Segment Open
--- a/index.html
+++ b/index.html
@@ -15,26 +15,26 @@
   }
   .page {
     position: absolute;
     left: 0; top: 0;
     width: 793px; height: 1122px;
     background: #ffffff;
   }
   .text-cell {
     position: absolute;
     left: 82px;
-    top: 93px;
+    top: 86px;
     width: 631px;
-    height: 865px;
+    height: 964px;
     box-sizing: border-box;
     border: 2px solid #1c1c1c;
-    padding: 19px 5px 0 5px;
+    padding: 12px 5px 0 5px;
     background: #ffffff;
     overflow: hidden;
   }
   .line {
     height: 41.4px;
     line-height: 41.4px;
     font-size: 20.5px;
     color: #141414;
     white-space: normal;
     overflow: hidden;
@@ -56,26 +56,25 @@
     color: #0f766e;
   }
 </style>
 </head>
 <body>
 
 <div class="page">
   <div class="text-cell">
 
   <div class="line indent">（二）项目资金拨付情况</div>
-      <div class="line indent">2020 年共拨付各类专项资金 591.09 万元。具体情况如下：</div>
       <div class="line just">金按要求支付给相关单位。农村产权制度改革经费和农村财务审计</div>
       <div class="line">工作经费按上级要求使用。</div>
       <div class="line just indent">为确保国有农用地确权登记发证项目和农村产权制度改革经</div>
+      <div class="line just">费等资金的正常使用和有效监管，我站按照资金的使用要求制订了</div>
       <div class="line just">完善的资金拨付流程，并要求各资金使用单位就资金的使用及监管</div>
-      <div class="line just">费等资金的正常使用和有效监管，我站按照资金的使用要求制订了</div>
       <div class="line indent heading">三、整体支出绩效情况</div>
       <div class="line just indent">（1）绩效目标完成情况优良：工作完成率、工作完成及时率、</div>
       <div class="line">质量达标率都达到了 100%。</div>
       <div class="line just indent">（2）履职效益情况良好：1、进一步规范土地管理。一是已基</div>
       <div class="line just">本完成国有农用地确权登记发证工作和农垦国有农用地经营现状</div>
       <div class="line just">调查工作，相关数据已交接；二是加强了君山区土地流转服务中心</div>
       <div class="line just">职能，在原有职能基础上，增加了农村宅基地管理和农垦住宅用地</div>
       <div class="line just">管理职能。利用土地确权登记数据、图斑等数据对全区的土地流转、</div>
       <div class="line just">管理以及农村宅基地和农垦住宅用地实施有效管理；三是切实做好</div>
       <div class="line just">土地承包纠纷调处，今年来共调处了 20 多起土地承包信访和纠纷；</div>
Segment Closed
◆ **Action item**
Retype every line of the material exactly as given.

◆ **Your response**
--- a/index.html
+++ b/index.html
@@ -15,26 +15,26 @@
   }
   .page {
     position: absolute;
     left: 0; top: 0;
     width: 793px; height: 1122px;
     background: #ffffff;
   }
   .text-cell {
     position: absolute;
     left: 82px;
-    top: 93px;
+    top: 86px;
     width: 631px;
-    height: 865px;
+    height: 964px;
     box-sizing: border-box;
     border: 2px solid #1c1c1c;
-    padding: 19px 5px 0 5px;
+    padding: 12px 5px 0 5px;
     background: #ffffff;
     overflow: hidden;
   }
   .line {
     height: 41.4px;
     line-height: 41.4px;
     font-size: 20.5px;
     color: #141414;
     white-space: normal;
     overflow: hidden;
@@ -56,26 +56,25 @@
     color: #0f766e;
   }
 </style>
 </head>
 <body>
 
 <div class="page">
   <div class="text-cell">
 
   <div class="line indent">（二）项目资金拨付情况</div>
-      <div class="line indent">2020 年共拨付各类专项资金 591.09 万元。具体情况如下：</div>
       <div class="line just">金按要求支付给相关单位。农村产权制度改革经费和农村财务审计</div>
       <div class="line">工作经费按上级要求使用。</div>
       <div class="line just indent">为确保国有农用地确权登记发证项目和农村产权制度改革经</div>
+      <div class="line just">费等资金的正常使用和有效监管，我站按照资金的使用要求制订了</div>
       <div class="line just">完善的资金拨付流程，并要求各资金使用单位就资金的使用及监管</div>
-      <div class="line just">费等资金的正常使用和有效监管，我站按照资金的使用要求制订了</div>
       <div class="line indent heading">三、整体支出绩效情况</div>
       <div class="line just indent">（1）绩效目标完成情况优良：工作完成率、工作完成及时率、</div>
       <div class="line">质量达标率都达到了 100%。</div>
       <div class="line just indent">（2）履职效益情况良好：1、进一步规范土地管理。一是已基</div>
       <div class="line just">本完成国有农用地确权登记发证工作和农垦国有农用地经营现状</div>
       <div class="line just">调查工作，相关数据已交接；二是加强了君山区土地流转服务中心</div>
       <div class="line just">职能，在原有职能基础上，增加了农村宅基地管理和农垦住宅用地</div>
       <div class="line just">管理职能。利用土地确权登记数据、图斑等数据对全区的土地流转、</div>
       <div class="line just">管理以及农村宅基地和农垦住宅用地实施有效管理；三是切实做好</div>
       <div class="line just">土地承包纠纷调处，今年来共调处了 20 多起土地承包信访和纠纷；</div>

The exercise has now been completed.